Architect George Dumitru Creates a Clean-Lined Modern Home That Celebrates Its Surroundings



A textured white fireplace rises in the open living room, which is furnished with hide stools through Wisteria, sofas from Room & Board, armchairs from Mitchell Gold + Bob Williams and a massive grand piano. The ceiling fan is from Big Ass Fans.  A lot of people associate modern architecture with a box,” architect George Dumitru says from his Westport studio, where, on a Thursday afternoon in May, he is possibly the only person who hasn’t spent the morning watching the James Comey hearings. Instead, he’s looking at images of a Connecticut house he designed for a family with children who don’t live at home full-time anymore, but return home frequently enough that this non-box of a modern house needs to be designed with a full complement of inhabitants in mind. 

The primary organizing feature is the idea of a pinwheel: A central atrium anchors the house, while around it, four second-story bedrooms cantilever over the open first floor, creating a sense of visual centrifuge.

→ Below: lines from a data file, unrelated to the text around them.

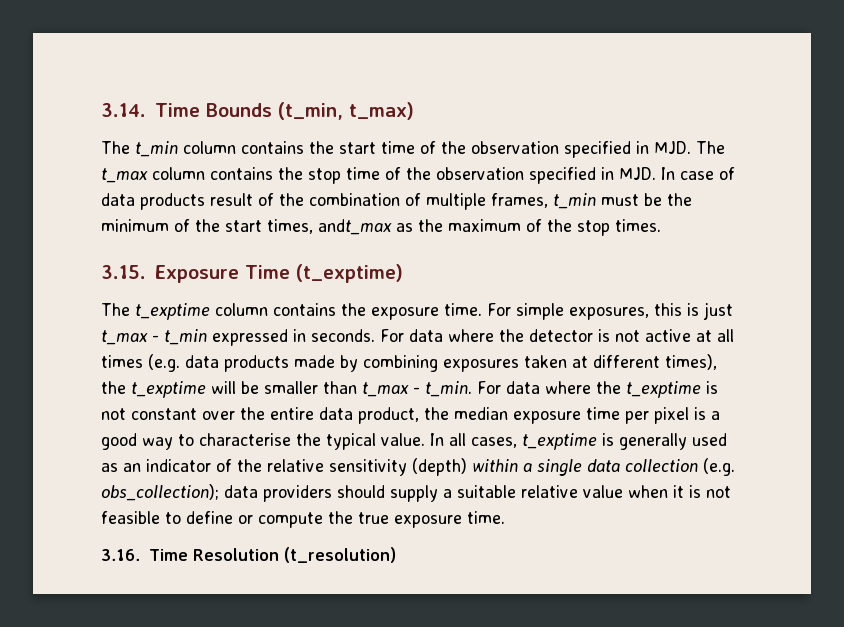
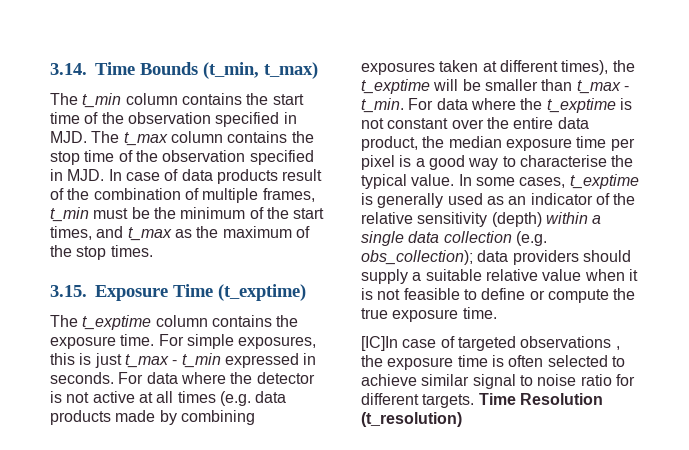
- The t_min column contains the start time of the observation specified in MJD. The t_max column contains the stop time of the observation specified in MJD. In case of data products result of the combination of multiple frames, t_min must be the minimum of the start times, andt_max as the maximum of the stop times.
+ The t_min column contains the start time of the observation specified in MJD. The t_max column contains the stop time of the observation specified in MJD. In case of data products result of the combination of multiple frames, t_min must be the minimum of the start times, and t_max as the maximum of the stop times.
- In all cases, t_exptime is generally used as an indicator of the relative sensitivity (depth) within a single data collection (e.g. obs_collection); data providers should supply a suitable relative value when it is not feasible to define or compute the true exposure time.
+ In some cases, t_exptime is generally used as an indicator of the relative sensitivity (depth) within a single data collection (e.g. obs_collection); data providers should supply a suitable relative value when it is not feasible to define or compute the true exposure time.
- 3.16. Time Resolution (t_resolution)
+ [IC]In case of targeted observations , the exposure time is often selected to achieve similar signal to noise ratio for different targets. Time Resolution (t_resolution)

As opposed to the often static boxiness that shows up in so much contemporary architecture, Dumitru is offering something different—a kinetic and vibrant iteration of the basics of modernism: clean shapes, clear lines, crisp materials. 

“This project started as a house,” Dumitru says. Seems like an obvious point to make about a work of residential architecture, but his explanation is, actually, philosophically intense. “We didn’t start with a living room or a bedroom or a kitchen,” he says. “We started with an architectural gesture.” 

 A central element was transparency, a move that was fundamentally iterated in the three-story glazed atrium that makes up the entryway. A gently geometric stair leads the eye (and the body) up from the carefully paved entry into the pinwheeling second story that holds volumes that the architect refers to as structural “cages.” 

In the living room, a cantilevered catwalk connects the upper-level private spaces and adds a playful detail to the open first floor. “Since this was a modern house, we kept the floor as open as possible so you could theoretically and practically see one end of the house from the other,” Dumitru says. There are no walls between the kitchen, dining room and living room, he points out. There is one door, which closes off the library if the clients desire a moment of privacy. Other than that? “Transparency in all directions,” he says. 

The surrounding landscape is particular to this part of Connecticut: Dumitru speaks affectionately of the natural rock formations, the massive boulders that rest on the lawn, offering a visual counterpoint to the lushness of the surrounding trees. Dumitru wanted to highlight and celebrate the keen visual interest that can come by simply looking at what’s out there. “The idea was to have as little interference to your vista as possible,” he says. “Once you’re in, you’re out and vice versa.” Outside and inside connect even more thoroughly through careful landscape design by Eckerson Design Associates and interior design by Melanie Cohen of New York–based MJ Interiors. 

“We like to be explorative and inventive,” Dumitru says of how this project fits into his development as an architect. In other words: outside the box. 

A version of this article appeared in the July/August 2017 issue of CTC&G (Connecticut Cottages & Gardens) with the headline: Outside the Box.